Diabetes en perros Diabetes en perros Foto: 123RF

Diabetes: enemigo silencioso

La nutrición de un perro diabético es muy importante dentro de su tratamiento. El tipo de dieta y la frecuencia en la administración del concentrado y los snacks son definitivos en el manejo de la enfermedad.

Al igual que en los humanos, la diabetes en perros es un padecimiento del páncreas causado por una deficiencia en la secreción de insulina, que produce un desorden en el metabolismo de la glucosa.

Son varios los factores que influyen en el desarrollo de esta patología; dentro de ellos se incluyen la genética, la pancreatitis, la obesidad, la infección crónica y el uso prolongado de corticoides. En las mascotas, la diabetes se diagnostica debido a los síntomas característicos exhibidos, y se confirma con exámenes de sangre y orina.

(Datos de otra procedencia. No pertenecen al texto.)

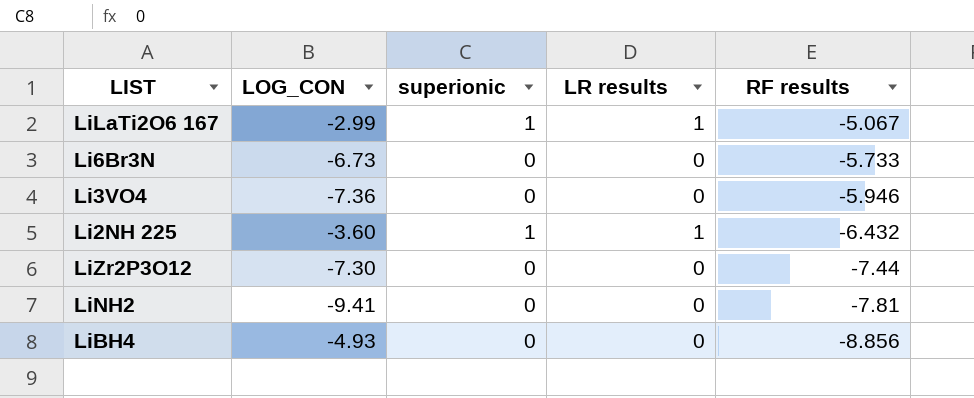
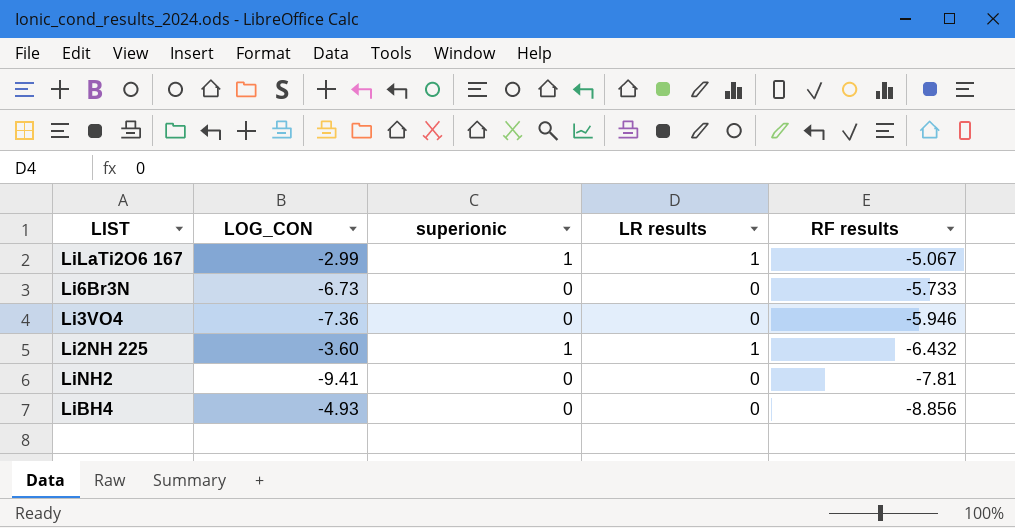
row LiZr2P3O12: -7.30 | 0 | 0 | -7.44 -> none

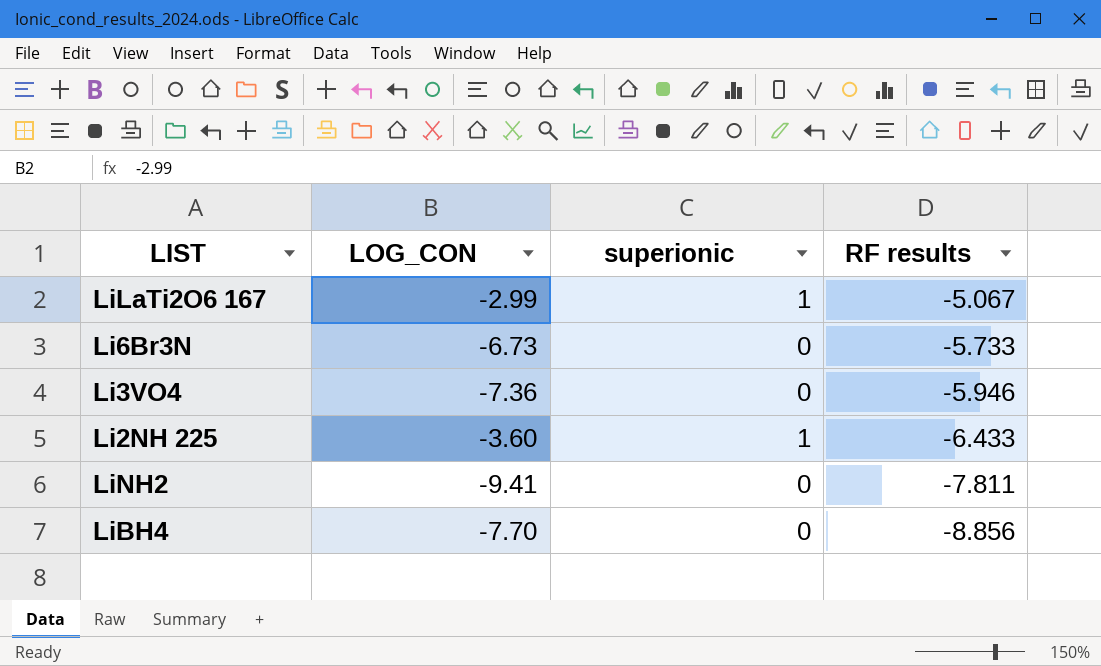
column LR results | position: 4 -> none
Li2NH 225 | RF results: -6.432 -> -6.433
LiNH2 | RF results: -7.81 -> -7.811
LiBH4 | LOG_CON: -4.93 -> -7.70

Sus principales características

•    Si tu perro orina en exceso, toma mucha agua, come demasiado y ha perdido peso injustificadamente, puede tener diabetes.

•    Otras señales pueden ser cataratas en ambos ojos y debilidad en general.

•    Esta enfermedad se presenta con mayor frecuencia entre los siete y los nueve años de edad de un perro.

•    Debes saber que es más común en hembras que en machos.

•    Las razas más propensas a esta patología son pulik, cairn terrier, pinscher miniatura, french poodle, dachshunds, schnauzer miniatura y beagle.

¿Cómo alimentar un perro diabético?
La dieta correcta busca corregir la obesidad y disminuir las fluctuaciones de glucosa en la sangre. En muchos casos, esta no reemplaza el tratamiento con insulina, pero definitivamente ayuda en el control de los niveles de glucosa en la sangre.

Ante todo, la alimentación de un perro diabético debe ser baja en grasa y carbohidratos, y rica en proteína y fibra. Las dietas que tienen altos niveles de esta última promueven la pérdida de peso y contribuyen al control en la absorción de la glucosa. Si bien esta puede ser preparada en casa, en el mercado existen diferentes marcas con fórmulas especiales. Una consideración importante es evitar comidas suaves y húmedas.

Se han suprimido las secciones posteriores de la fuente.